Over the past few decades, the prevalence of myopia has significantly increased, especially in East and Southeast Asian countries, where the prevalence of myopia in school leavers is now around 80%. The risk of myopia related complications such as myopic macular degeneration, retinal detachment, cataract, glaucoma, visual impairment and blindness, all increase with increased severity of myopia without any safe threshold of myopia for any of its known ocular complications.
Various specially designed contact lenses and spectacle lenses has been developed to prevent myopic progression. The Orto-K treatment contact lenses are worn during the night to decrease the corneal refractive power so that during the day you can see far without optical correction. Peripheral hyperopic refraction is assumed to increase the progression of myopia. To correct the relative peripheral hyperopic refraction various contact lenses and glasses have been developed so that the central myopic refractive error is fully corrected and the peripheral refraction corrected to the direction of hyperopia in relation to the central correction.
The main aims this presentation is to highlight the chalenges, related to conducting and reporting these studies, and with a few examples show differences between statistically significant and in practice significant treatment benefits.
There is a large individual variation in the progression of myopia. Progression of myopia in two same aged myopics with the same myopia can significantly differ from each other. Myopia progresses generally more in the early stages.

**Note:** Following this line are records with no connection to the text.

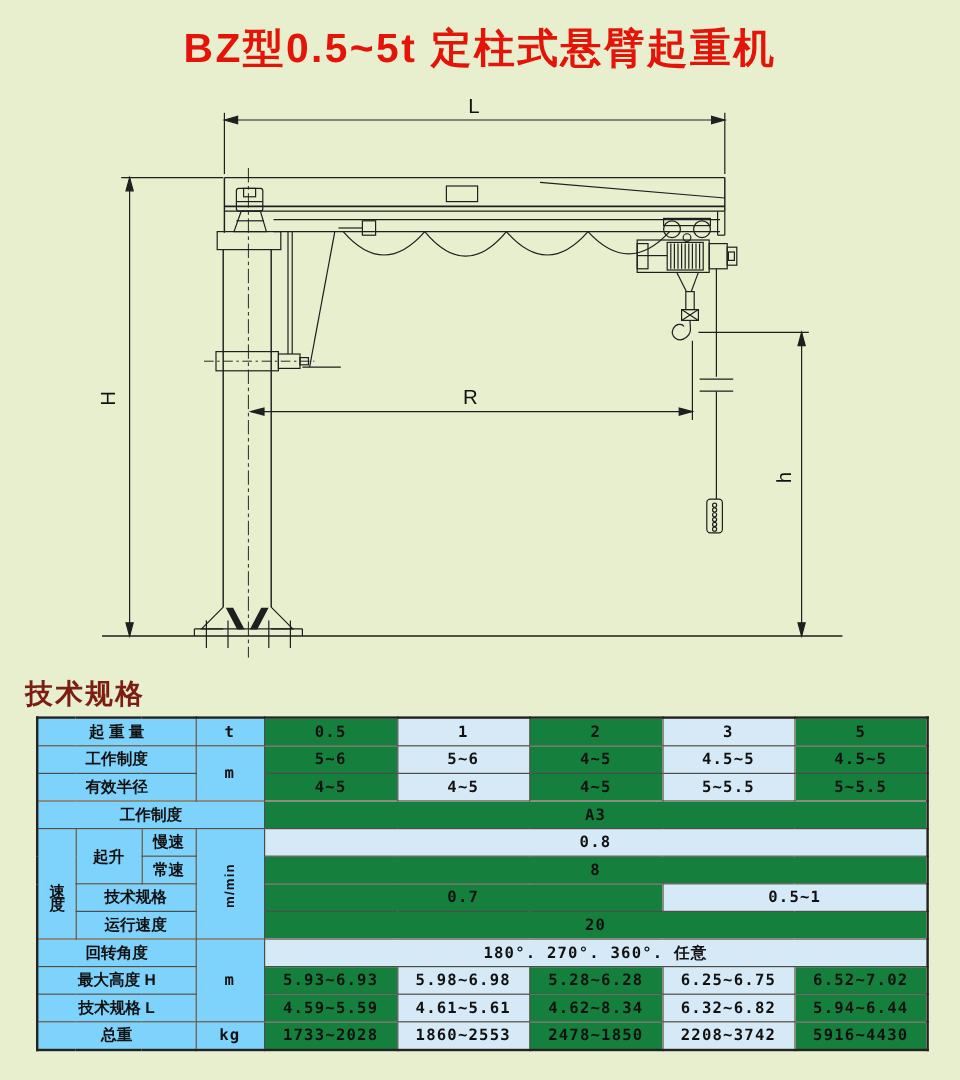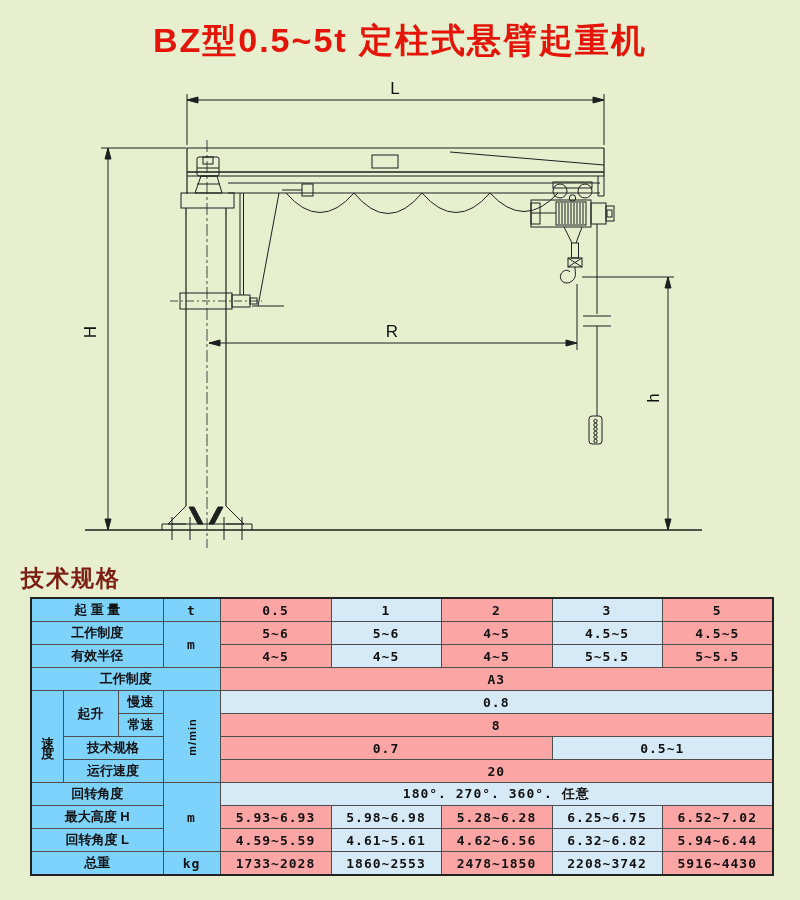--- a/index.html
+++ b/index.html
@@ -15,7 +15,7 @@
   table.spec td{border:1px solid #4d4d4d;height:22px;padding:0;text-align:center;vertical-align:middle;
                 font-size:13px;font-weight:bold;color:#111;overflow:hidden;}
   td.hd{background:#7dd3fc;}
-  td.lg{background:#fca5a5;}
+  td.lg{background:#15803d;}
   td.lb{background:#d5e9f6;}
   td.val{font-family:"DejaVu Sans Mono","Liberation Mono",monospace;font-weight:bold;
          font-size:12px;letter-spacing:1px;}

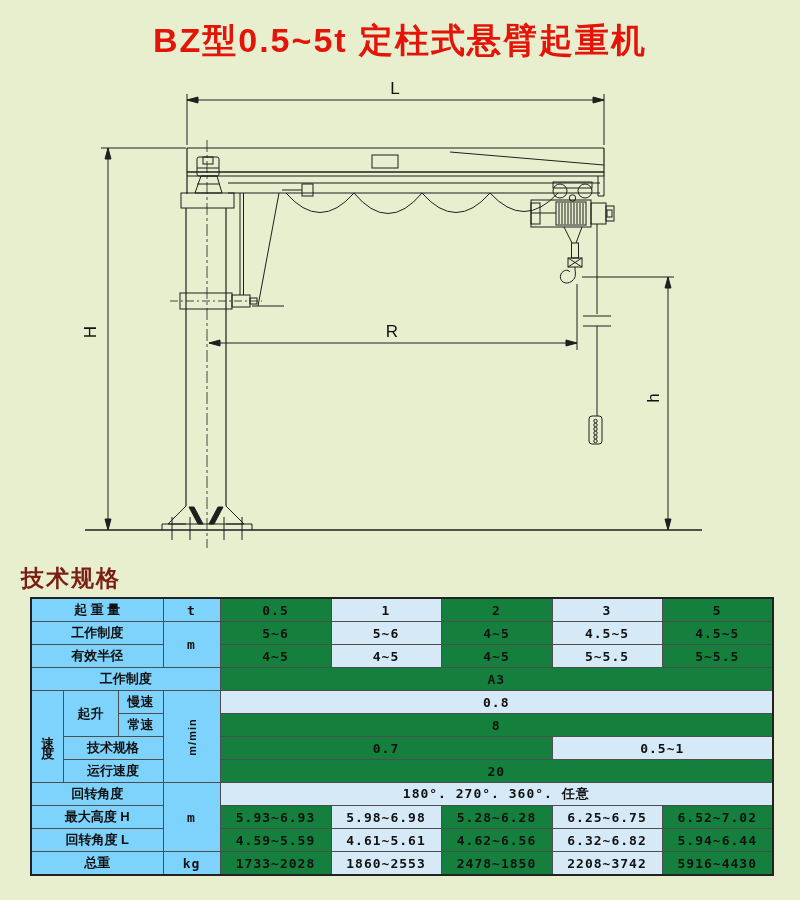--- a/index.html
+++ b/index.html
@@ -256,7 +256,7 @@
         <td class="lg val">6.52~7.02</td>
       </tr>
       <tr>
-        <td class="hd" colspan="3">回转角度 L</td>
+        <td class="hd" colspan="3">技术规格 L</td>
         <td class="lg val">4.59~5.59</td>
         <td class="lb val">4.61~5.61</td>
         <td class="lg val">4.62~6.56</td>

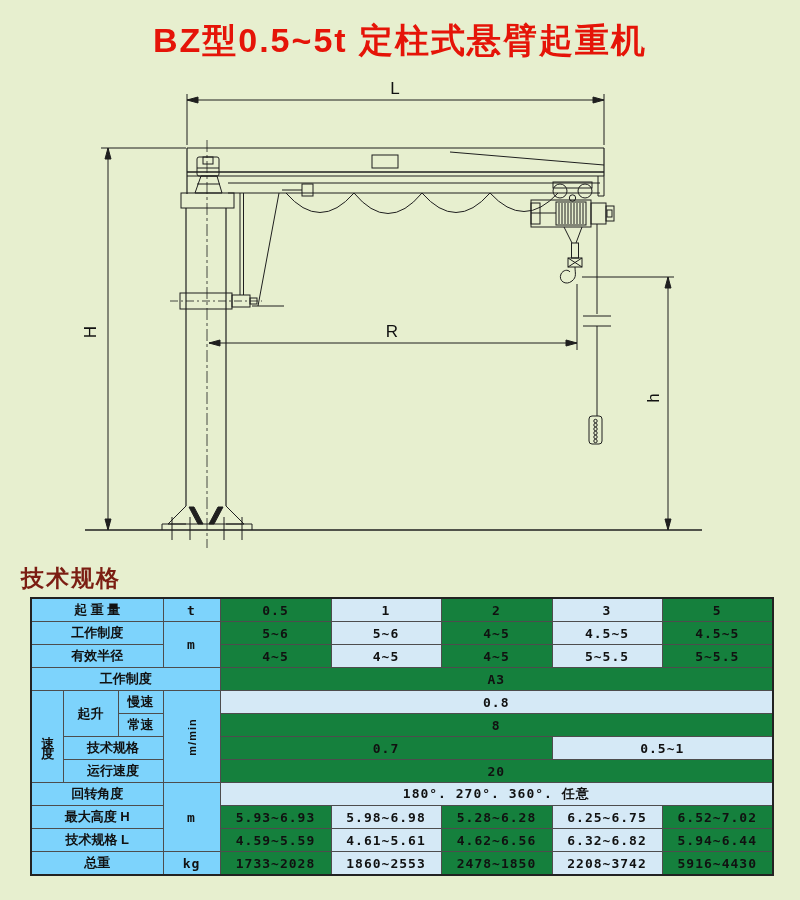--- a/index.html
+++ b/index.html
@@ -259,7 +259,7 @@
         <td class="hd" colspan="3">技术规格 L</td>
         <td class="lg val">4.59~5.59</td>
         <td class="lb val">4.61~5.61</td>
-        <td class="lg val">4.62~6.56</td>
+        <td class="lg val">4.62~8.34</td>
         <td class="lb val">6.32~6.82</td>
         <td class="lg val">5.94~6.44</td>
       </tr>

The most significant factors causing variation in myopia progression are parental myopia, time and intensity spent on near work, time spent outdoors, age of myopia onset, and change in refraction prior to the myopia examination point. Especially the wide range range in baseline refraction and age at the beginning of the research intervention makes reliable randomization challenging. Comparability would be improved if the randomisation to the treatment and control group could be carried out for example half or one year before beginning the treatment intervention. In this way, the potential effects of the natural progression of myopia in study groups could be taken into account.
The the difference between treatment and control groups are often reported as percentage benefit, which actually does mean much. For example 50% benefit of treatment can be received from refraction canges 0.1 D vs 0.2 D, which is practicaly nothing or 1.0 D vs. 2.0. It is also important to report in what period of time the benefit of treatment occurs and when the treatment is no longer beneficial, instead of reporting about sustained benefit, when the changes between the groups do not change.
Before new therapies are generally introduced, several independent studies on the benefits and potential harms and complications of treatments shuld be conducted with sufficiently large datasets.
The presentation discusses, with some practical examples, in more detail about these and other factors potentially affecting on the reliability of clinical studies about myopia treatment.